Tino Dudink is one of our DBA Consultants and Senior Database Reliability Engineers. Earlier we looked into Tino's backpack. In this blog, Tino tells us how it is possible that after 25 years he still enjoys plodding through the depths of the database world.
Dissect and improve
One of the best things about working as a Database Reliability Engineer is dissecting and improving a database environment. I get to work with many different customers who are working with a business-critical system. That could be an accounting package, an ERP system or a CMS of a large website. Often the package has been running for a while and the company has become dependent on the system. That is not to say that people are always entirely happy with it, but you have to make do with what you have. If we take care of the database management, we are like a doctor taking the temperature every month. What is the situation with the environment? Do I see bottlenecks that I can pick up before they really start to hurt? Making the environment more secure against the increasingly complex challenges of cloud integration is also a frequent theme. Think about the usefulness and necessity of existing database permissions, protecting customer data and securing backups. Very valuable work.
Besides being a doctor, as a DBA you are often a life buoy. We have a kind of hotline (0353690304), and it regularly happens that someone hangs up on the line in panic. Then their own DBA is sick or on vacation or they just don't know anymore for some other reason. We then jump in and in 99 out of 100 cases we can help the organization out of the fire. It's very rewarding work and it demonstrates our expertise in a great way. We are not afraid of complex problems, on the contrary, we dive in with love and provide a solution.
Our field never stands still and the importance of data is increasing. Data is the new gold, we hear it more and more. It sounds popular, of course, but there is some truth in it. Databases are now so crucial to IT applications that even the largest organizations would be nowhere without a well-organized database. The fact that we contribute to this makes our work interesting, every day. We're not here to sell nice reports, we're really on the front line. That performance pressure is quite addictive.

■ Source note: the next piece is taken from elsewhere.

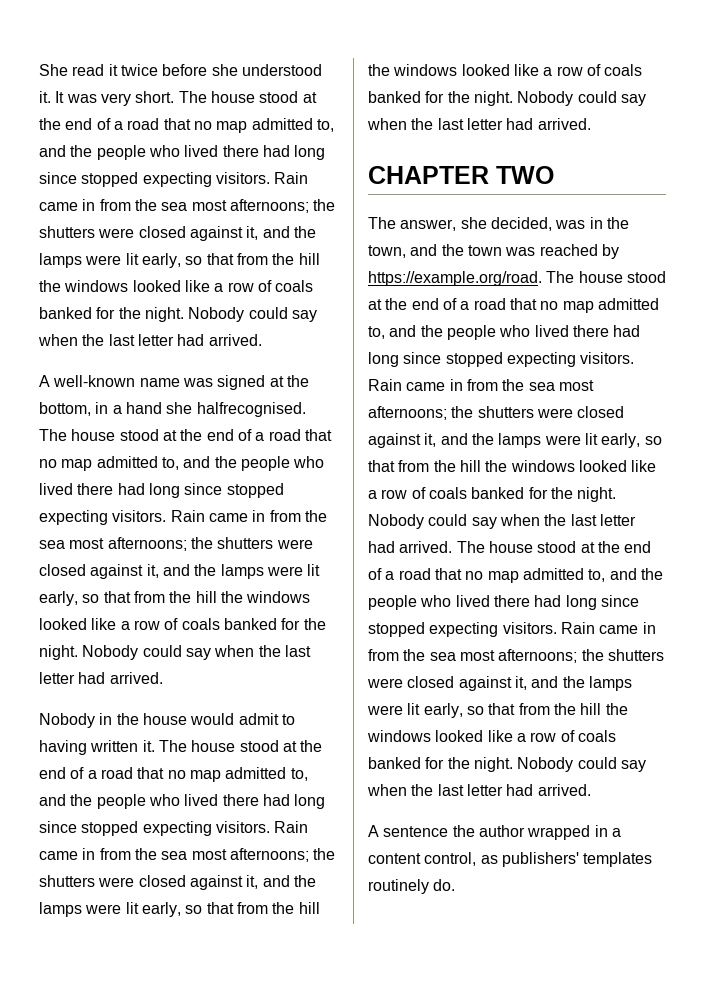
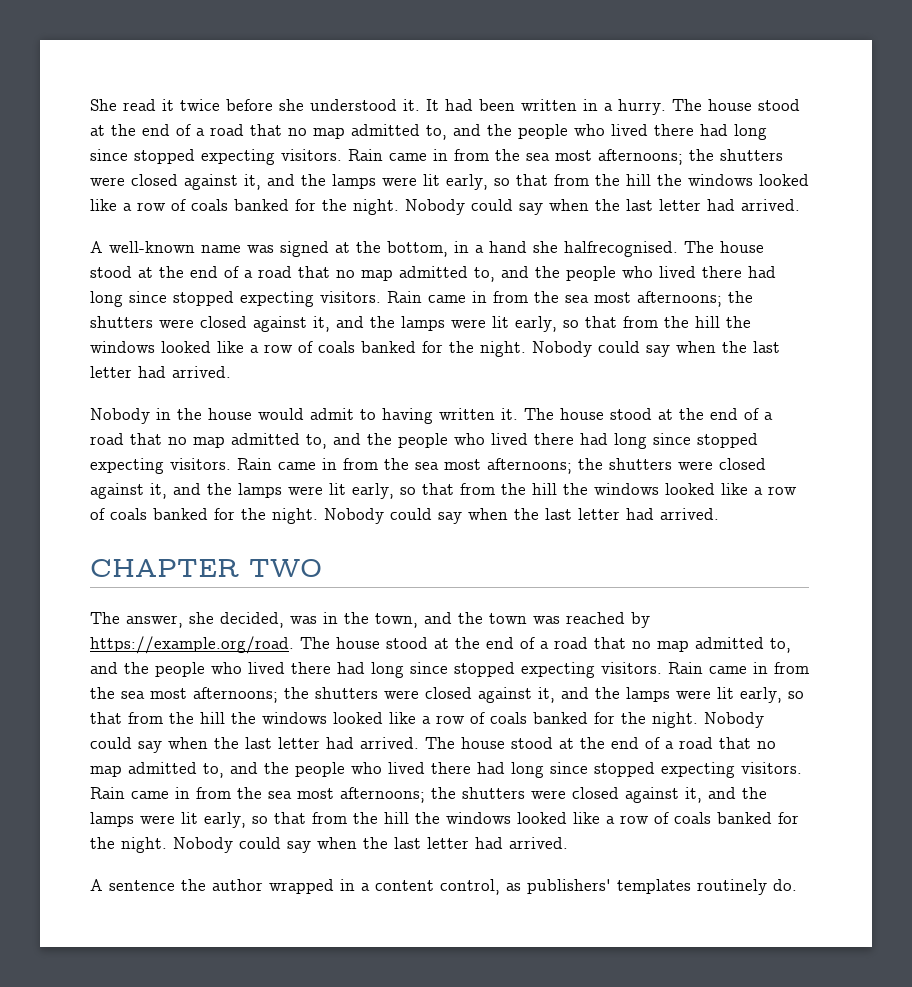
- It was very short.
+ It had been written in a hurry.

We are enormously dependent on technology today. Digitalization goes on and on, and there is a downside to that. Due to the increasing complexity and further intertwining of processes, all sorts of things can go wrong. There are still many steps to be taken. Data governance is becoming increasingly important, but having a good backup strategy is also crucial. We come across it every day: organizations that think they have organised their backups well, while in practice they turn out to be unusable. But if you become the victim of a ransomware attack, having a good backup is your salvation. If you can contribute to that, it is very valuable.
All these aspects mean that I have been 'poking around' in the depths of the database world with great pleasure for more than 25 years. It's an enormously fascinating field and a lively one, and I could have fun here for a while yet.